The new Monon Boulevard, under construction in Carmel this fall. Rendering by Rundell Ernstberger Associates.
You’ll sometimes hear that it’s almost impossible to make biking truly desirable in American suburbs. Carmel, Indiana, is proving every day how wrong that is.
The booming city of 90,000, immediately north of Indianapolis but with a distinct and dense downtown of its own, is becoming a model place for bikes. It’s a sign that the country’s newer, faster-growing cities can connect great biking networks to transform American life.
As explained in the video above, released Monday by the City of Carmel, the scale of Carmel’s investment in better biking since Mayor Jim Brainard first took office in 1996 can almost be hard for an outsider to believe. The city currently has 190 miles of off-street bike paths, with 20 more miles on the way in the next two years.
In January, the city council agreed to invest $13 million in retrofitting Range Line Road, the main artery through Carmel’s city center, to slow traffic, make the city center more pleasant and (the council believes) boost business.
“We’re moving it from five lanes down to one in each direction, with heavy emphasis on how bikers and walkers can move up and down past our shops and other businesses,” city council member Ron Carter explains in the video, adding that the bike lane design will reflect “the best biking practices around.”
“Whenever our arterial streets are reconstructed or we build a new arterial street, we always include multi-use paths on either side,” Carter said.
A rendering of changes coming to Range Line Road in Carmel, including roundabouts and planter-protected bike lanes.
Another $23 million will be invested to widen part of the Monon Trail, a rails-to-trail multi-use path that runs directly to the Indy Cultural Trail in downtown Indianapolis, into a new Monon Boulevard that will send protected bike lanes through a new commercial district and right past City Hall.
The city has also designated a 101-mile network of paths and lower-traffic side streets as part of the “Carmel Access Bikeway,” a sort of pre-neighborhood bikeway network, by spending $60,000 on signs and on-street wayfinding arrows. It sponsors official “bike to school,” “bike to work” and “bike to church” days. The city even offers free folding chairs to people who bike to city events.

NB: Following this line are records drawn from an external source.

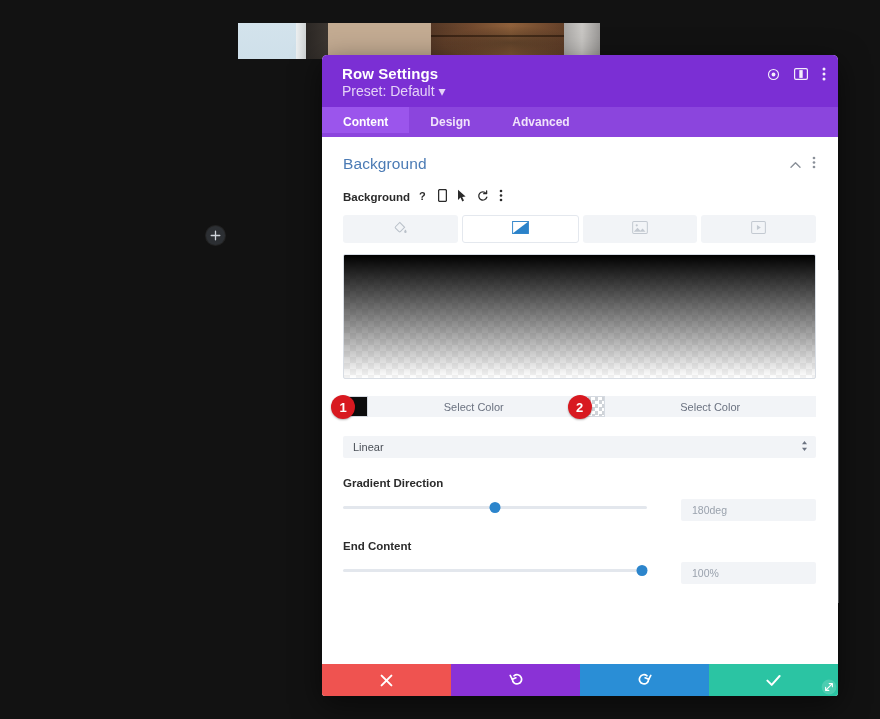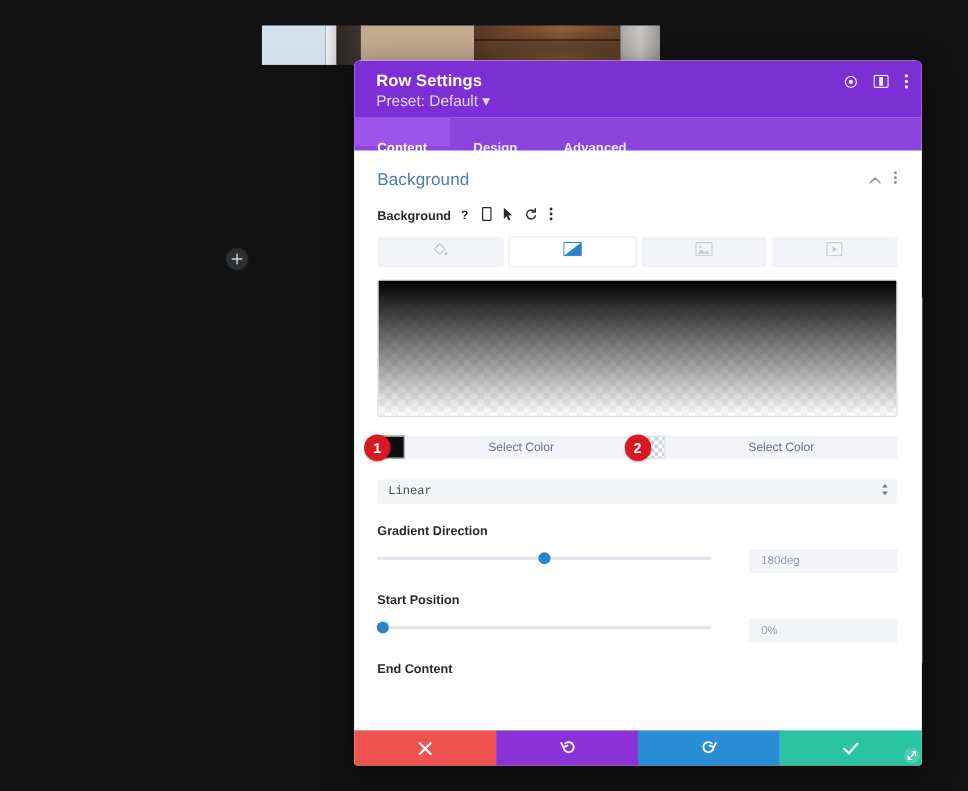--- a/index.html
+++ b/index.html
@@ -67,7 +67,7 @@
   .tabs { background: #8b45dd; height: 30px; display: flex; flex: 0 0 auto; }
   .tab {
     color: #f0e4fb; font-size: 12px; font-weight: bold; line-height: 30px;
-    padding: 12px 21px; height: 26px;
+    padding: 0 21px; height: 26px;
   }
   .tab.active { background: #9b55ec; color: #fff; }
 

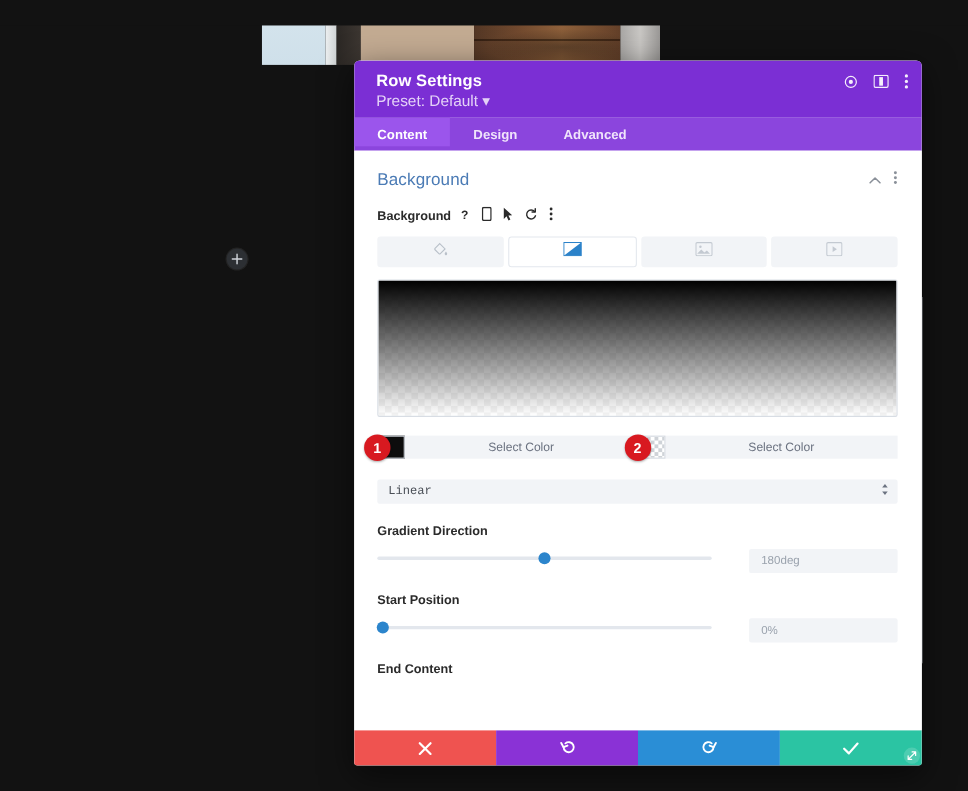--- a/index.html
+++ b/index.html
@@ -126,7 +126,7 @@
   .select-box {
     height: 22px; background: #f2f4f7; border-radius: 2px; display:flex;
     align-items:center; justify-content: space-between; padding: 0 8px 0 10px;
-    font-size: 11px; color: #4a4f57; font-family: Liberation Mono, monospace;
+    font-size: 11px; color: #4a4f57;
   }
   .slider-row { display: flex; align-items: flex-start; gap: 0; }
   .slider-wrap { flex: 1 1 auto; position: relative; height: 16px; display: flex; align-items: center; }

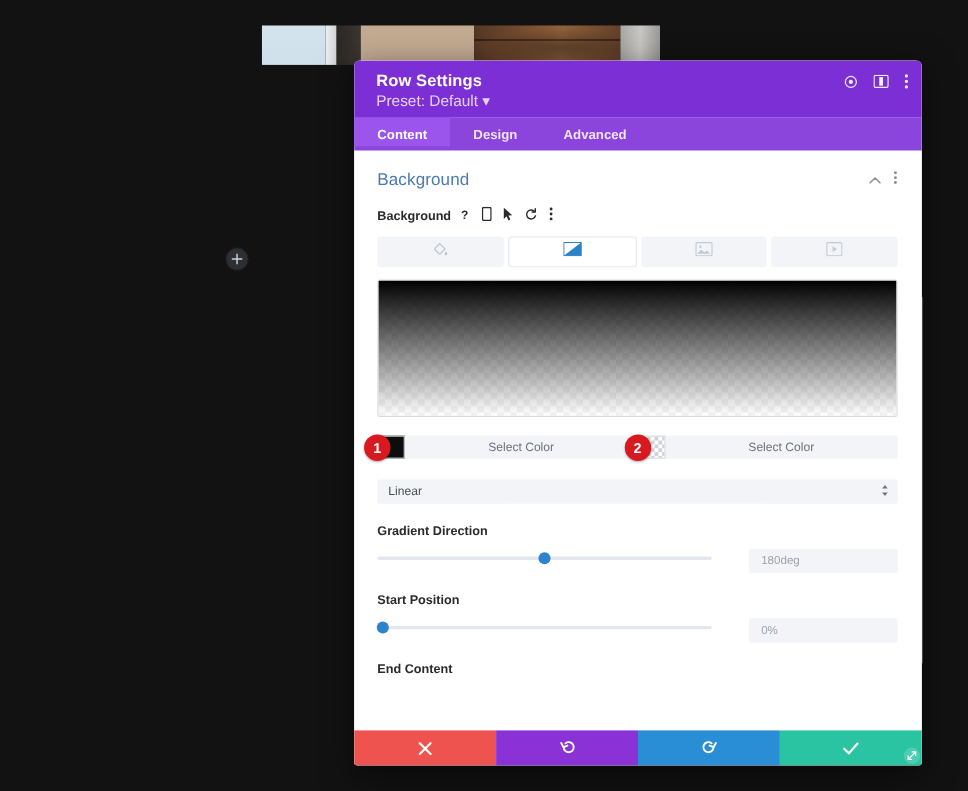--- a/index.html
+++ b/index.html
@@ -356,16 +356,6 @@
           </div>
         </div>
 
-        <div class="ctl">
-          <div class="ctl-label">Start Position</div>
-          <div class="slider-row">
-            <div class="slider-wrap">
-              <div class="slider-track"></div>
-              <div class="slider-knob" style="left:1.5%"></div>
-            </div>
-            <div class="slider-val">0%</div>
-          </div>
-        </div>
 
         <div class="ctl">
           <div class="ctl-label">End Content</div>

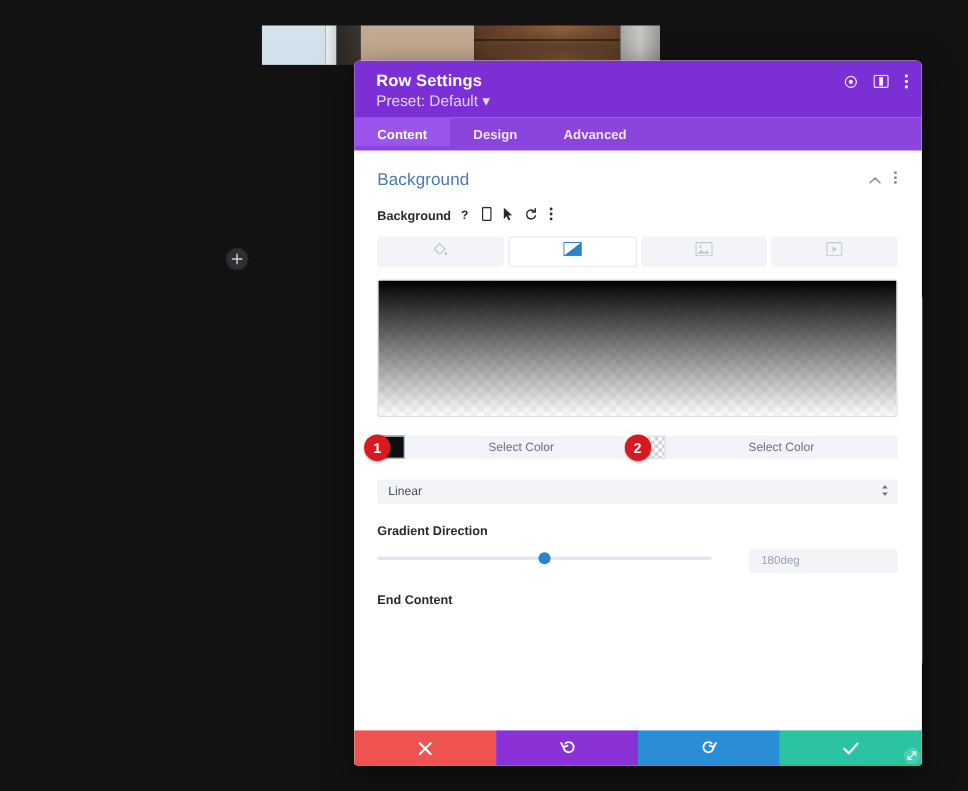--- a/index.html
+++ b/index.html
@@ -359,6 +359,13 @@
 
         <div class="ctl">
           <div class="ctl-label">End Content</div>
+          <div class="slider-row">
+            <div class="slider-wrap">
+              <div class="slider-track"></div>
+              <div class="slider-knob" style="left:98.5%"></div>
+            </div>
+            <div class="slider-val">100%</div>
+          </div>
         </div>
 
       </div>

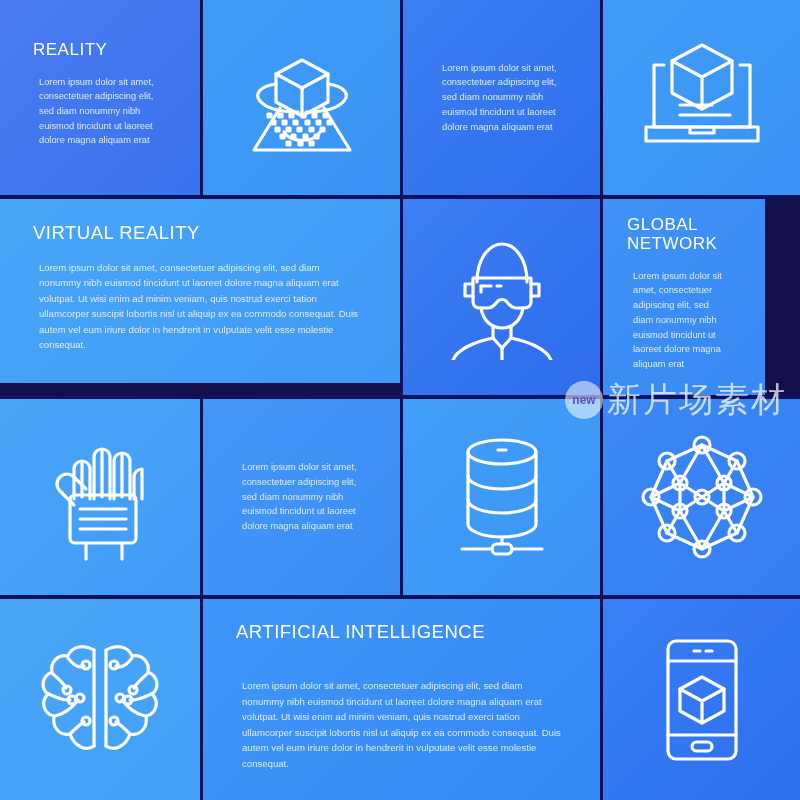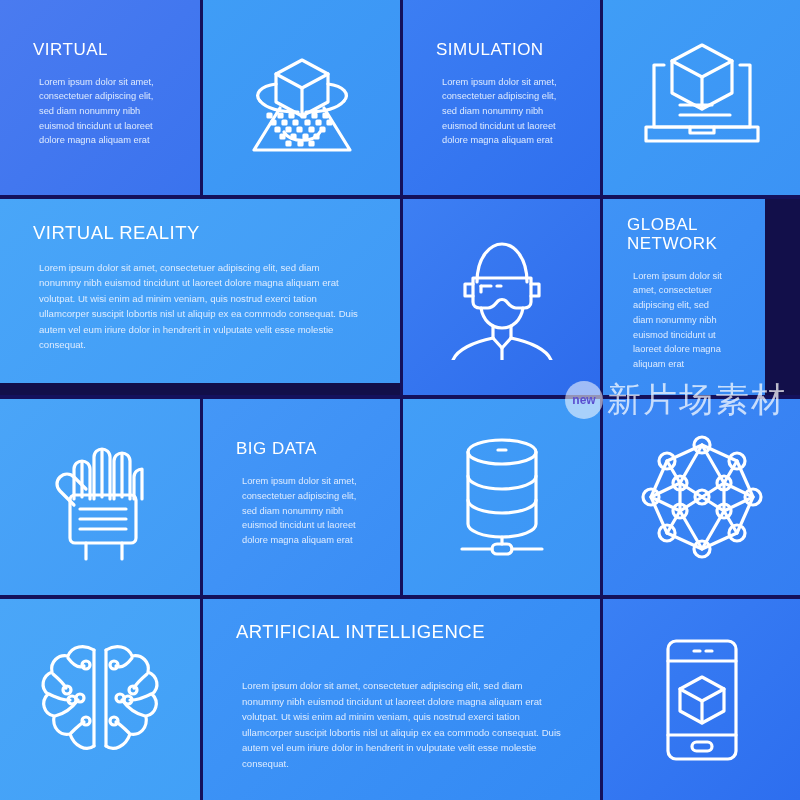--- a/index.html
+++ b/index.html
@@ -97,7 +97,7 @@
 <div id="root">
 
   <div class="panel text-panel pad-s" style="left:0;top:0;width:200px;height:195px;background:linear-gradient(135deg,#4a7bf0,#3a73ee);">
-    <h2 class="ptitle">VIRTUAL</h2>
+    <h2 class="ptitle">REALITY</h2>
     <p class="pbody">Lorem ipsum dolor sit amet, consectetuer adipiscing elit, sed diam nonummy nibh euismod tincidunt ut laoreet dolore magna aliquam erat</p>
   </div>
 

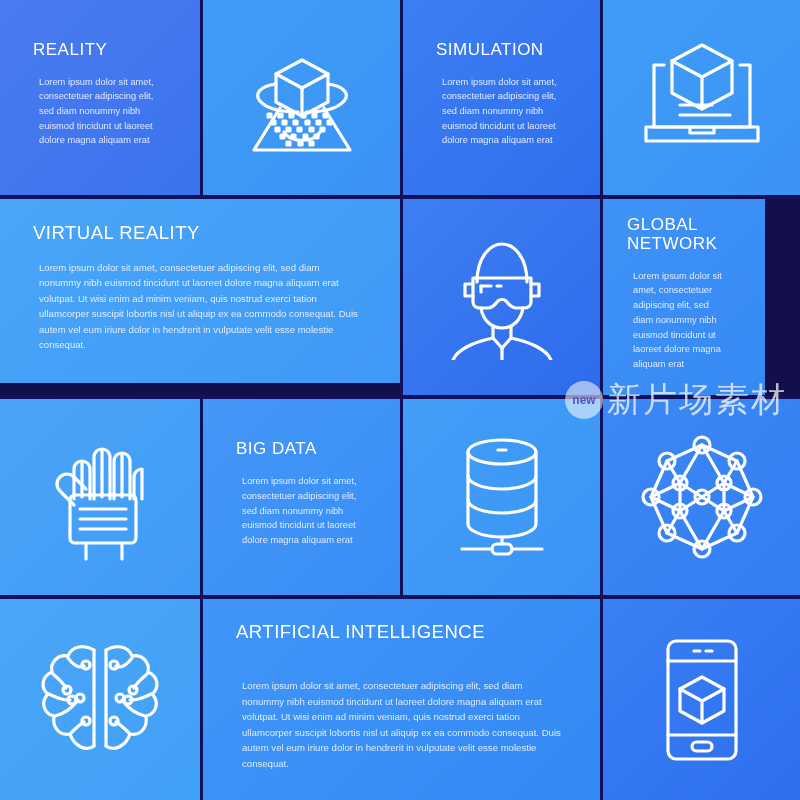--- a/index.html
+++ b/index.html
@@ -147,7 +147,6 @@
   </div>
 
   <div class="panel text-panel pad-s" style="left:403px;top:0;width:197px;height:195px;background:linear-gradient(135deg,#3c7ef3,#2f6fee);">
-    <h2 class="ptitle">SIMULATION</h2>
     <p class="pbody">Lorem ipsum dolor sit amet, consectetuer adipiscing elit, sed diam nonummy nibh euismod tincidunt ut laoreet dolore magna aliquam erat</p>
   </div>
 

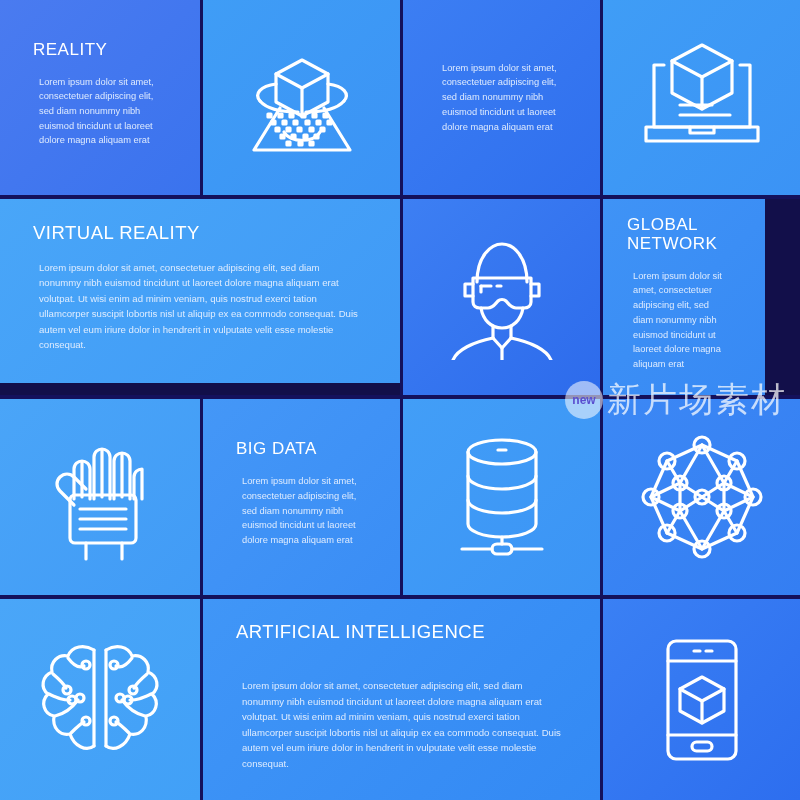--- a/index.html
+++ b/index.html
@@ -226,7 +226,6 @@
   </div>
 
   <div class="panel text-panel pad-s" style="left:203px;top:399px;width:197px;height:196px;background:linear-gradient(135deg,#4497f7,#3a8df5);">
-    <h2 class="ptitle">BIG DATA</h2>
     <p class="pbody">Lorem ipsum dolor sit amet, consectetuer adipiscing elit, sed diam nonummy nibh euismod tincidunt ut laoreet dolore magna aliquam erat</p>
   </div>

Is it all working to increase biking? You can see some of the results in the 400 valet-parked bikes at the farmer’s market each week — which also happen to save massive amounts of auto parking space that leaves more room for vendors, fun and relaxation.
— Bruce Kimball (@CarmelBruce) September 18, 2017
“I think in general, Carmel made a very smart decision many years ago to begin updating everything about their city’s infrastructure to better suit people and not cars,” said Jon Terbush, communications manager for Zagster, a dockless bike-sharing service that launched in Carmel in 2015 with 22 bikes and trikes and has since quadrupled in size there. “What makes Carmel one of our strongest programs is the presence of expansive and well-designed infrastructure, combined with a large (relative to the city’s size) bike share that continues to expand in a way that attracts exponentially more riders.”
Bruce Campbell, another Carmel city council member, said in a recent interview Tuesday that the city’s motivation with all this is simple: economic prosperity.
“We have a different philosophy here: We do not give property tax breaks to corporations,” he said. “Instead, we invest in quality of life for all citizens. … We just had an $80 million public headquarters announced. They were already located here, but all the surrounding communities offered them all sorts of tax breaks. They chose to stay and expand, because it allows them to attract the best employees and keep the best employees. This is a repeating story here.”